[WHAT TO DO]: Beginning with the line containing "close, 2015-07-28: none -> 10.01", transcribe every line exactly down to the last one in the records below, and drop the pictures.

==== RECORDS SUPPLIED ====

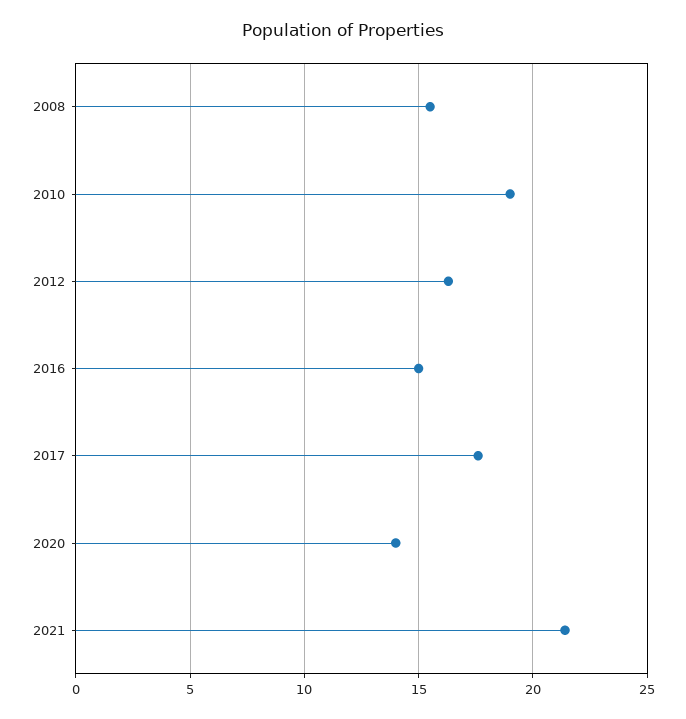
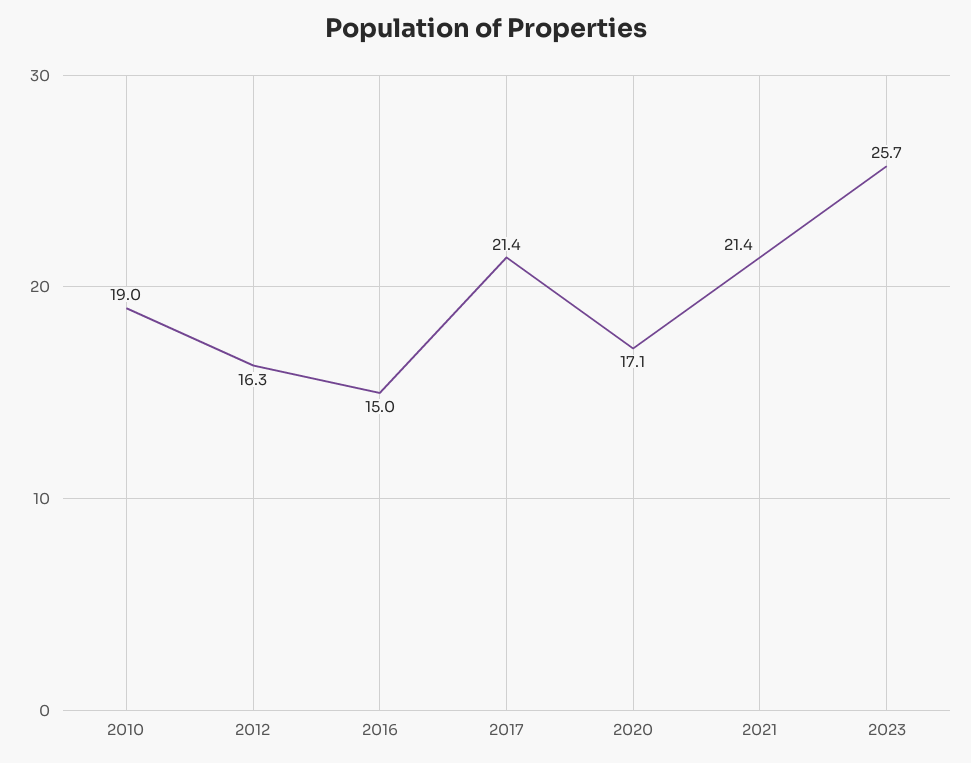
2008: 15.5 -> none
2017: 17.5 -> 21.4
2020: 14 -> 17.1
2023: none -> 25.7

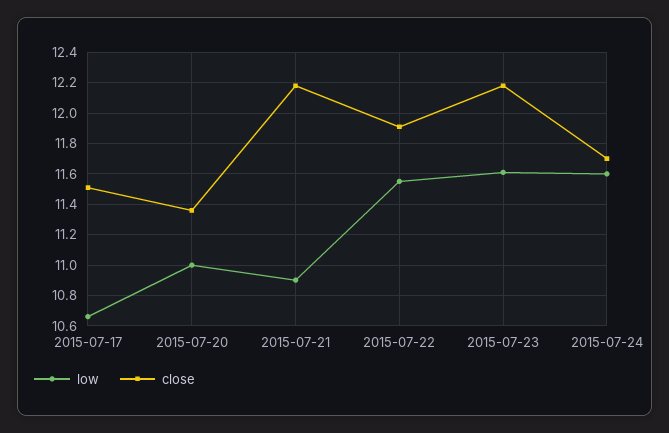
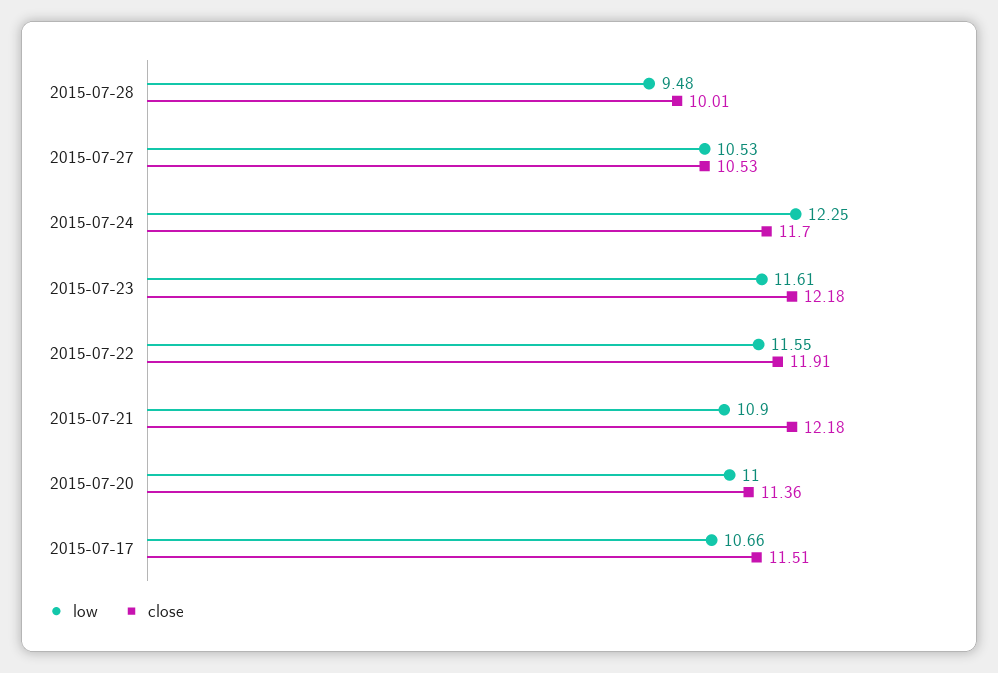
low, 2015-07-24: 11.6 -> 12.25
low, 2015-07-28: none -> 9.48
close, 2015-07-28: none -> 10.01
low, 2015-07-27: none -> 10.53
close, 2015-07-27: none -> 10.53

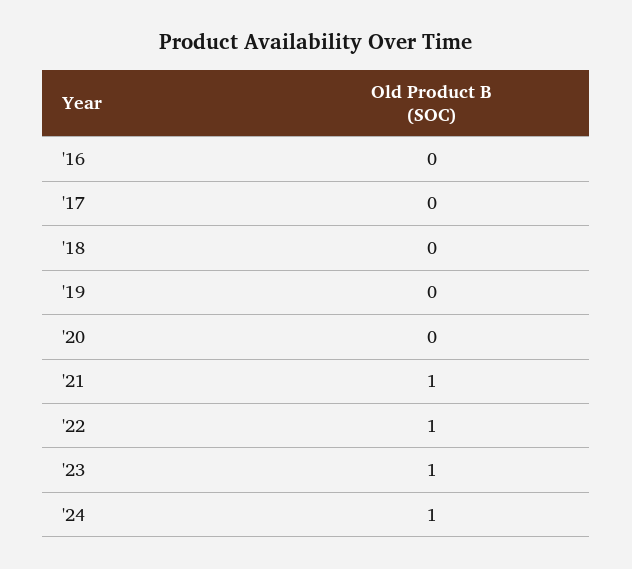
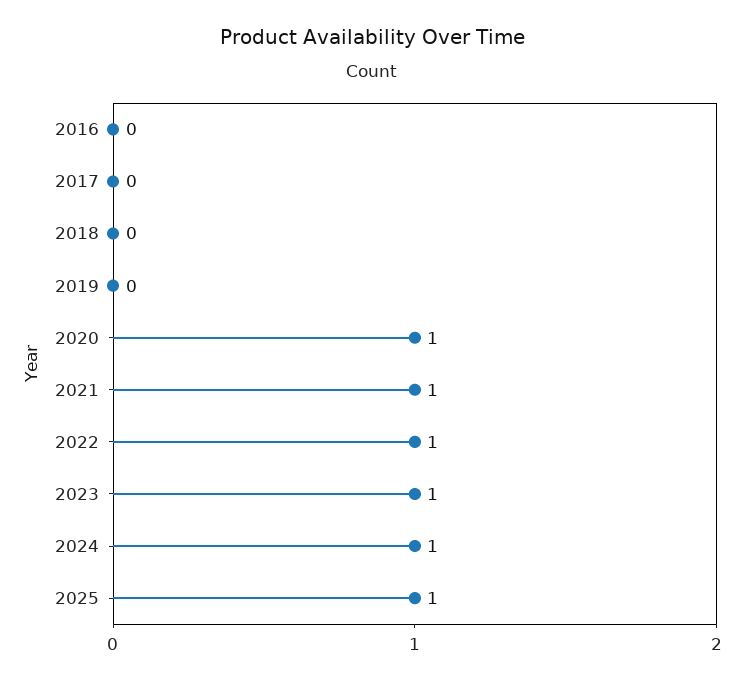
'20: 0 -> 1
2025: none -> 1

====

[TASK ANSWER]:
close, 2015-07-28: none -> 10.01
low, 2015-07-27: none -> 10.53
close, 2015-07-27: none -> 10.53

'20: 0 -> 1
2025: none -> 1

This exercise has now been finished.